The origin of his 10-volume translation (the last two will be published together shortly) involves a typically amusing Debroy story. It goes back to his friendship with the Marxist economist Ashok Rudra, then with Vishwa Bharati University, when Debroy was teaching at Presidency College. Rudra, he says, “was very contemptuous of my economics and expressed it. I had a similar view of his but did not express it.” Instead, we talked a lot about the Ramayana and Mahabharata, on which Rudra wrote popular articles.
“Now, each of the five Pandava brothers became experts in different weapons. So I wondered, suppose I did a statistical test and counted the number of times they used them. I don’t know what anyone else would have said but Rudra handed me his copy of the Mahabharata and said, ‘Kodo’ [do it].” Working with the Drona Parva, “in which the most ferocious fighting happens”, he did just that and his paper was published in the Bengali magazine Jigyasha.
Later, teaching in Pune, he approached G B Palsule of the Bhandarkar Oriental Research Institute who, to his surprise, agreed to have the translated paper refereed for the institute’s journal. To his bigger surprise, the paper was accepted, the only stipulation being that the statistical exercise be done from the Critical Edition, the version the institute had amalgamated from 1,200 versions between 1916 and 1996.
Doing so was a “damned nuisance” Debroy recalls, but it also yielded a book that “got good reviews then sank without a trace”. That exercise snowballed into research and translations of the Puranas, Upanishads and the Vedas by different publishers.
It was in the course of studying the Rig Veda and Yajur Veda in more detail that he discovered a reference to dogs. Further research on dogs in Hinduism yielded a book. But it was refused by 15 publishers until Penguin agreed. Penguin also published his translation of the Bhagwad Gita. That proved a turning point because he felt his Sanskrit skills had improved enough to attempt a translation of the full Critical Edition. “Of course, I was put off by the mammoth size of the project. And I was not helped by the fact that Wendy Doniger told me to be careful because the track record of people who translate the Mahabharata is not very good, they die halfway through! She was referring to van Buitenen and P Lal!”

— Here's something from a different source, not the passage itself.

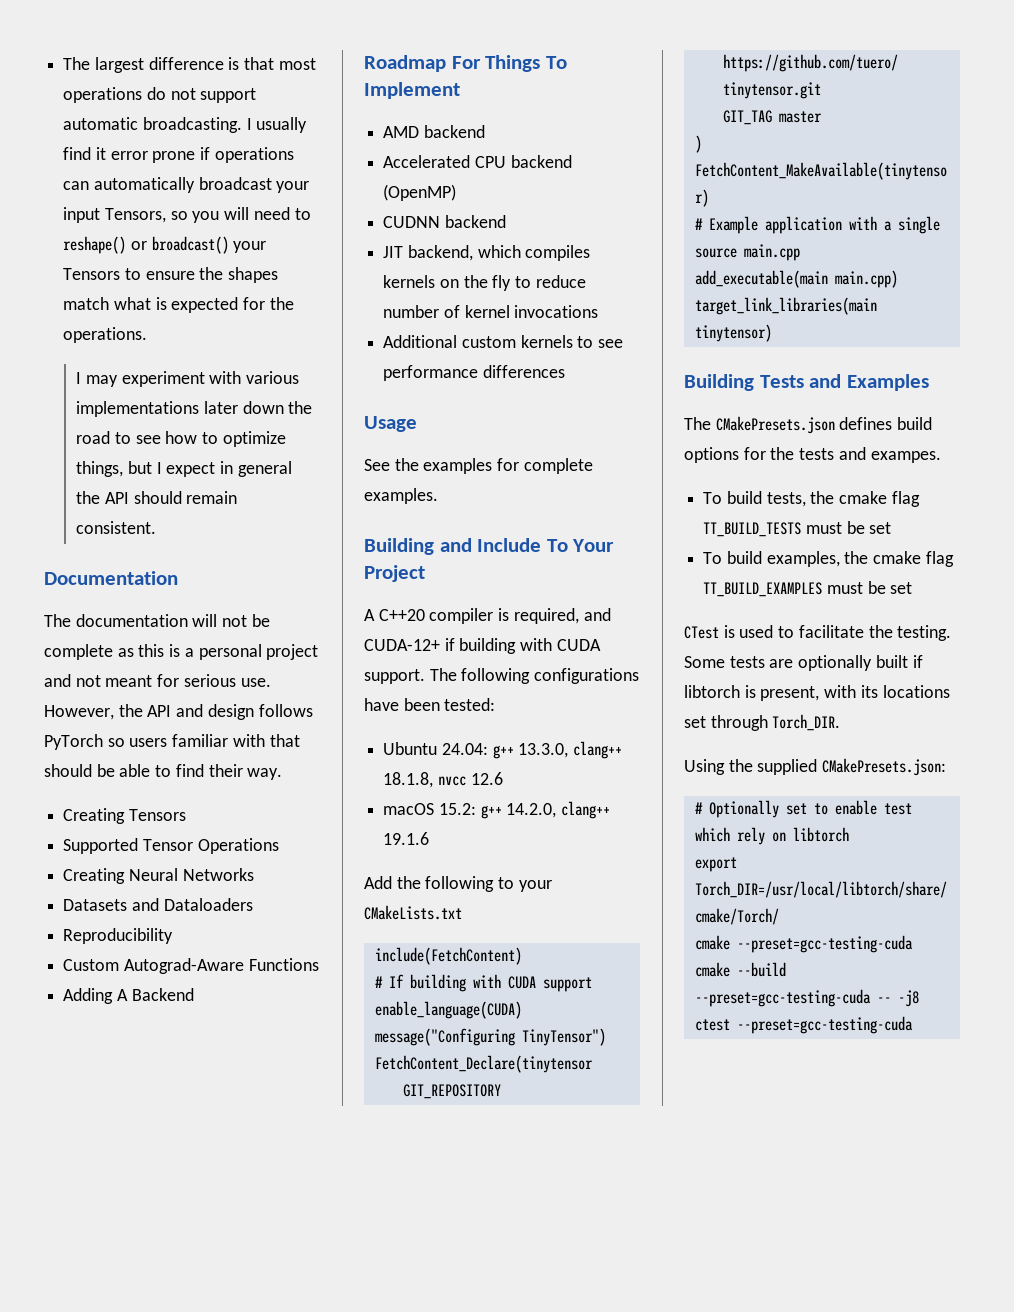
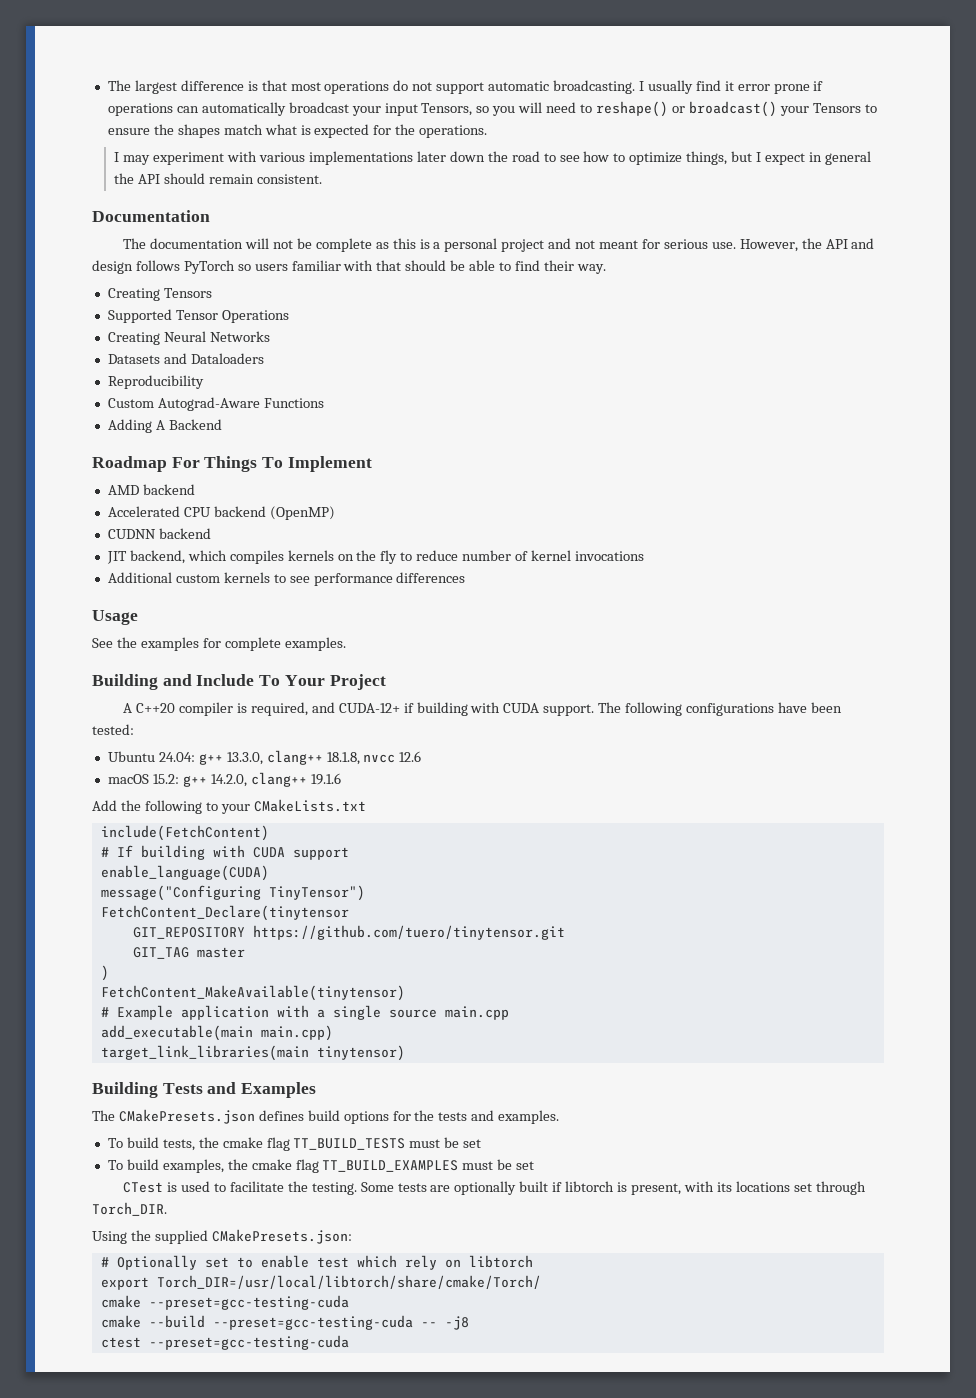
- The CMakePresets.json defines build options for the tests and exampes.
+ The CMakePresets.json defines build options for the tests and examples.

He dismisses as clichéd questions about his favourite characters and the ones he most identified with because, he says, each of the protagonists evolved through the series. But he does talk about a “vacuum” in his life once the project is complete because he’s come to the stage where many of the characters he’d been with from the start are now dying.
We’re almost through a second round of beverages, so I return to the first question of a possible role in the Modi government. He answers slowly, “I don’t think so, because the trade-off in terms of what I want to do is very high. You know, in the last four or five years, I have been offered jobs to heading various institutes but I have turned them all down because I don’t want administrative responsibility. I am happy doing what I am doing and my gut inclination is to keep it that way.” I suspect my question will be better answered after May 26.